The students provided the original inspiration in the spring 1989 protest, but it soon developed into a national movement. Can you give us a sense of the scale of that protest by ordinary people?

The whole of that spring of 1989 was something like dropping a pebble in the water and you see the concentric circles of repercussion radiating outwards. It began undeniably with students. But I remember very distinctly the day in [Tiananmen] Square when it became very obvious there were a lot of other people, people in sort of ragged clothes and unshaven. We began to get a sense that ordinary people, the citizenry, had entered into this equation, and they began to sort of boil around the square in a way, which is quite chaotic, and you could feel something uncontrollable building.

Of course from there it moved outward across the country to one provincial city after another -- first to Shanghai, and then it was a whole series of echoes that reverberated out across China.

Can you describe those moments in the square, describe what you saw.

As the demonstrations gathered force and as more and more people were sort of drawn almost magnetically to the square, it became this almost black hole. The gravity was just pulling people into it. I went one afternoon, and there was a little kiosk where traffic policemen normally stand in front of the portrait of Mao in Tiananmen. I walked up there, and you could see miles down either side of the Avenue of Eternal Peace [Chang'an Boulevard]. It was an amazing sight to see these hundreds of thousands of people flowing into the square like the tributaries of two rivers, all marching under these banners. There were people in heavy earth-moving equipment. I remember there were the honey bucket collectors and there were the pilots; there were the hotel workers. It was like this great cross section of Chinese society.

...anyone standing there [Tiananmen Square] during those weeks couldn't have imagined in their wildest imagination that come 2006 China would be where it is today and the Party would still be enthroned.

Everybody was, for the first time in my memory, out of the closet with their banners held high, declaring who they were and entering the square. What it suggested was that people thought that the old regime was somehow about to fall. Indeed it was hard to imagine how it could be otherwise at that moment.

You've also described an extraordinary transformation that came over Beijingers in those months. Tell me about that change in people.

Well, prior to the demonstrations that broke out in the spring of 1989, there was a kind of very dyspeptic feeling in Beijing. There was inflation, a lot of corruption; there was a feeling that something was brewing. There was also a lot of nastiness about. What happened when these demonstrations began and when this small city began to arise in Tiananmen Square, with blocks marked off and different departments for different universities and hospitals and finance departments, is a feeling of an amazing kind of beneficence that came over people. Throughout the city, crime essentially ceased. …

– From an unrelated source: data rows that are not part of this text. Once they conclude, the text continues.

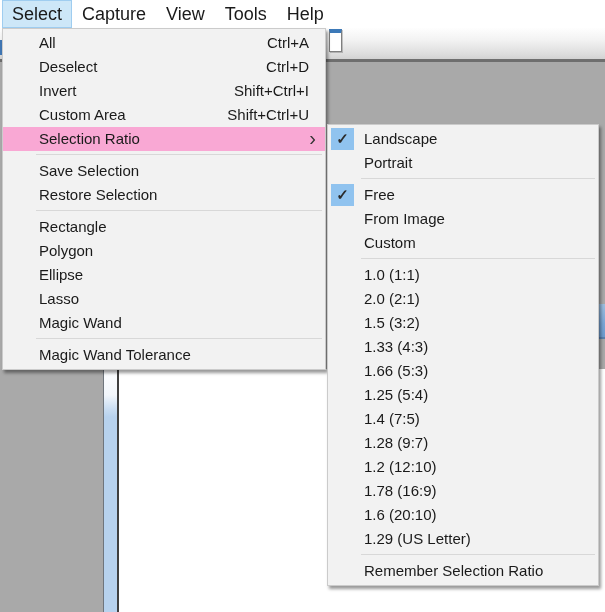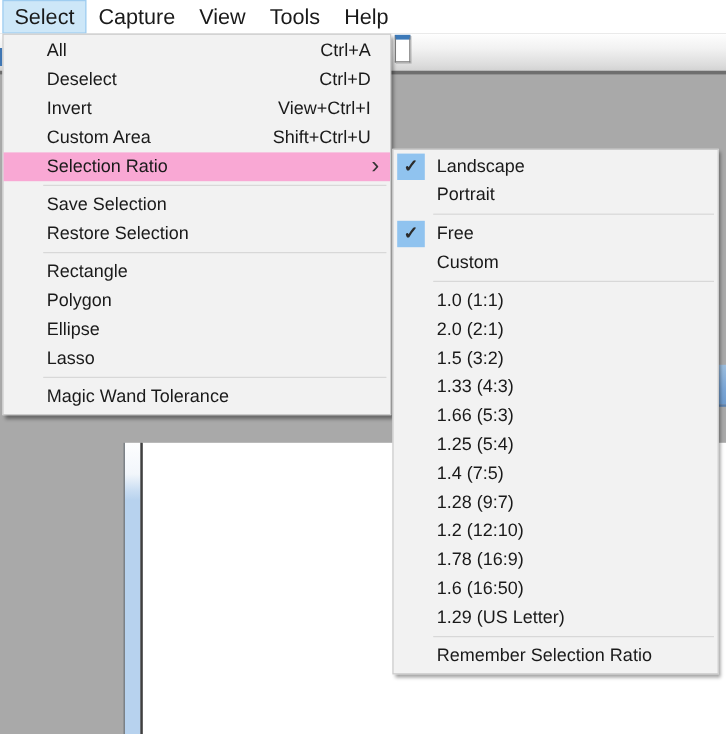"View+Ctrl+I" span.shortcut { text: View+Ctrl+I -> Shift+Ctrl+I }
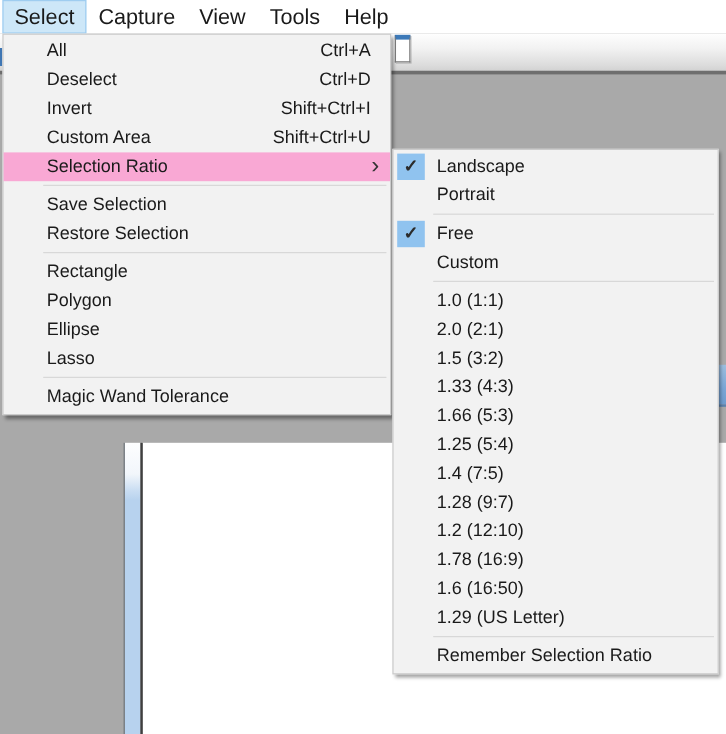"From Image" div.menu-row { html: none -> <div> <span>From Image</span> </div> }
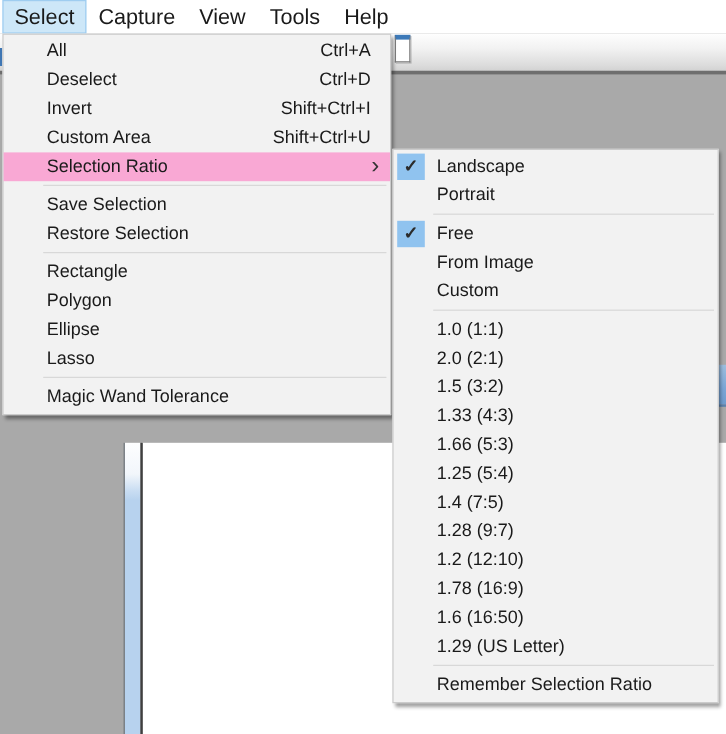"Magic Wand" div.menu-row { html: none -> <div> <span>Magic Wand</span> <span></span> </div> }
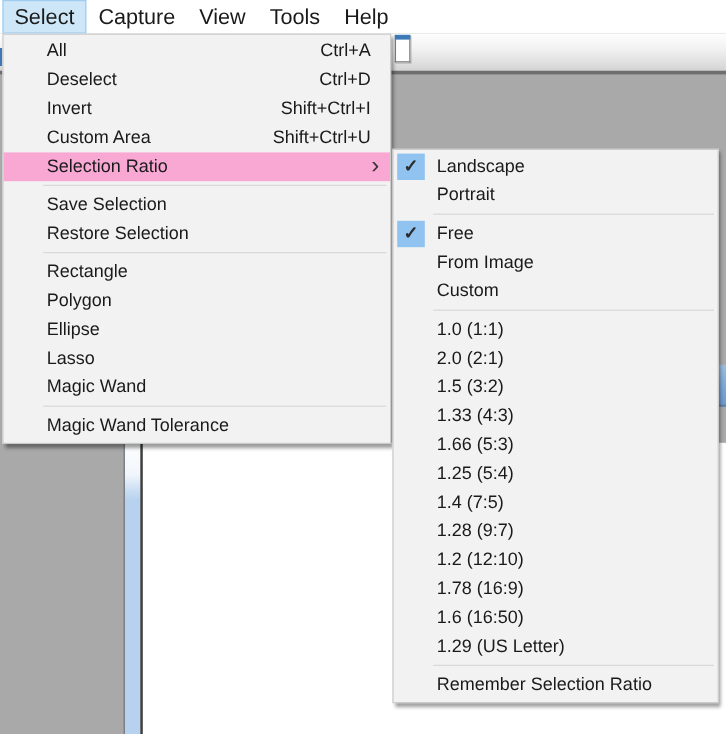"1.6 (16:50)" span.label { text: 16:50 -> 20:10 }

For 15 days following the declaration of martial law, the army was kept at bay. It never reached the square until the night of June 3 and 4. You were there in the early days of it. How did the citizens, largely the citizens, keep the army at bay?

When the army first came in, the citizens simply swarmed, but they swarmed somewhat fearfully, and they were very, almost innocent, as if the righteousness of their cause would be sufficient to stop this military force. And indeed it was. So you got these very curious situations where in some cases citizens would harangue the military, but very quickly they would be sympathizing with them, feeding them, sort of begging them to come over to the virtuous side from the dark side. …

When the crackdown came, it was incredibly severe. … They came in and used semiautomatic weapons in confined streets. Why was the crackdown so severe?

I think that what happened was by the time the troops came into the city the second time, there was a level of humiliation that the leaders had experienced and a level of fearfulness that the whole proposition of the Chinese Communist Party's ability to rule unilaterally was slipping from their hands. This put [the government] on rather a hair trigger.

But one should never underestimate the role of the feeling of loss of face, of humiliation, in Chinese dynamics. I think the leaders had felt that they had been thwarted in the most obvious and humiliating manner, and the second time around, they brought in troops from far away who didn't have connections to Beijing, whose kids weren't in the square, and they decided they would brook no obstacle.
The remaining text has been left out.